I look up and he is standing right in front of me—dirty blond hair, green eyes, and just the right amount of stubble. Holy crap. Why does age look so damn good on some men?
I let out a nervous giggle, like the total tool that I am.
“Hey, Don, it’s me, Jen Burgess. Uh. I mean, Jen Howard.” I can’t even imagine how many shades of purple I am right now.
“Jen! No freakin’ way!”
I giggle again and attempt to moderate my pulse.
“Wow.

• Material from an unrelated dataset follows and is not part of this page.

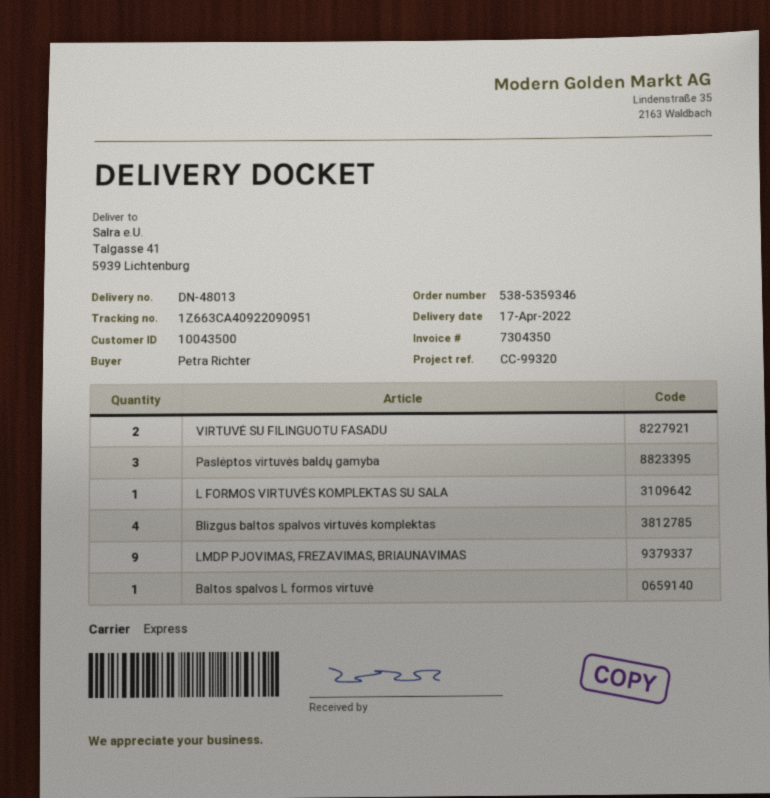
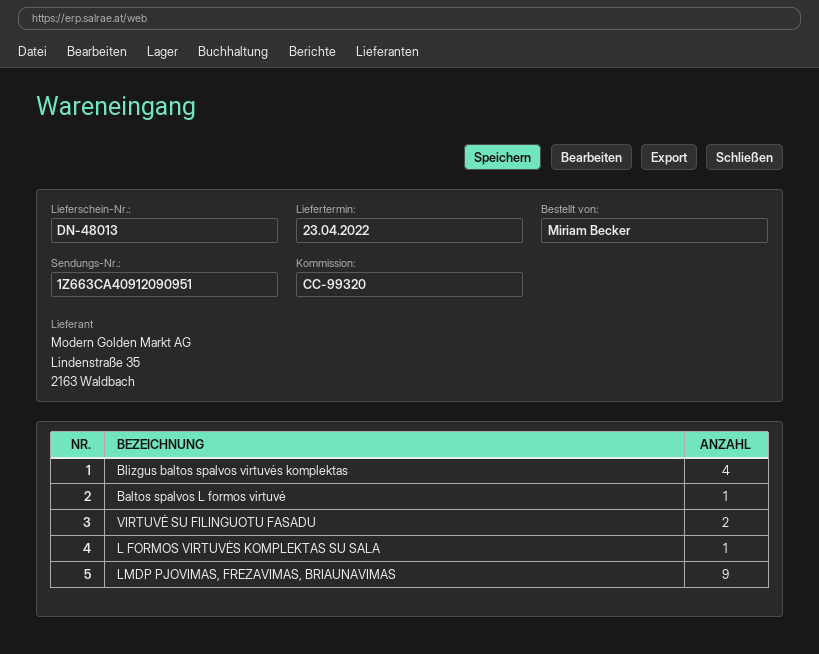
delivery date: 2022-04-17 -> 2022-04-23
ordered by: Petra Richter -> Miriam Becker
tracking number: 1Z663CA40922090951 -> 1Z663CA40912090951
Paslėptos virtuvės baldų gamyba: 3 -> none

You grew up gorgeous!”
He leans in to give me a hug, and a whiff of Polo by Ralph Lauren immediately transports me back to the hallways of East High. That was his scent, and it always lingered for a good thirty seconds after he had passed by. Now it was on my clothes. The normal me would be thinking how weird/pathetic it is that he still wears his high school cologne, but clearly normal me is nowhere to be seen. I back away and take a stab at acting cool.
“Do you have a child in this class?” I find asking the obvious is always nice.
“Yep. Lulu. Who’s yours?”
“Max.” I start looking around to see if anyone is watching me talk to Don Burgess (he’s such a fox). Like anyone would care.
“So, are you married?”
“I am. My husband’s at home with Max. Our babysitter canceled on us so I had to come alone. But he totally would have been here.” Shut up, diarrhea mouth, I think to myself.
“Cool. Ali—that’s Ali over there.” He points to the woman still looking at the turtles. She waves.
“We’re not married, but we co-parent Lulu. It works, I guess.” He shrugs and gives me his trademark Don Burgess he’s such a fox smile.
I feel dizzy, like I’ve been out in the sun for too long. I realize I’d better keep moving; otherwise, I risk making a complete fool of myself.
“Well, I’m paid to mingle…” I say, and start to walk away.
“Hey remember the P.E. laundry room?”